[Information supplied]
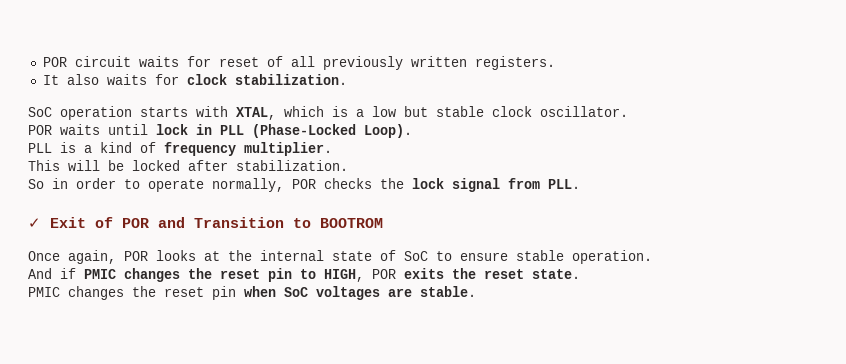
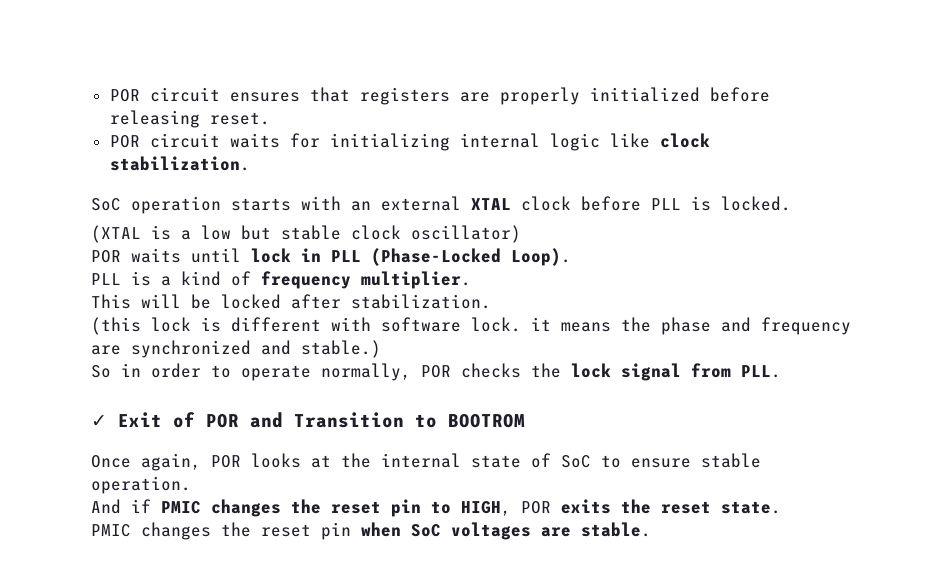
- POR circuit waits for reset of all previously written registers.
- It also waits for clock stabilization.
+ POR circuit ensures that registers are properly initialized before releasing reset.
+ POR circuit waits for initializing internal logic like clock stabilization.
- SoC operation starts with XTAL, which is a low but stable clock oscillator.
+ SoC operation starts with an external XTAL clock before PLL is locked.
+ (XTAL is a low but stable clock oscillator)
+ (this lock is different with software lock. it means the phase and frequency are synchronized and stable.)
[/Information supplied]
## Your assignment
Set down word for word the lines from the opening of the entries above through the line that contains "stable clock oscillator)", and omit every picture.

## Output for this exercise
- POR circuit waits for reset of all previously written registers.
- It also waits for clock stabilization.
+ POR circuit ensures that registers are properly initialized before releasing reset.
+ POR circuit waits for initializing internal logic like clock stabilization.
- SoC operation starts with XTAL, which is a low but stable clock oscillator.
+ SoC operation starts with an external XTAL clock before PLL is locked.
+ (XTAL is a low but stable clock oscillator)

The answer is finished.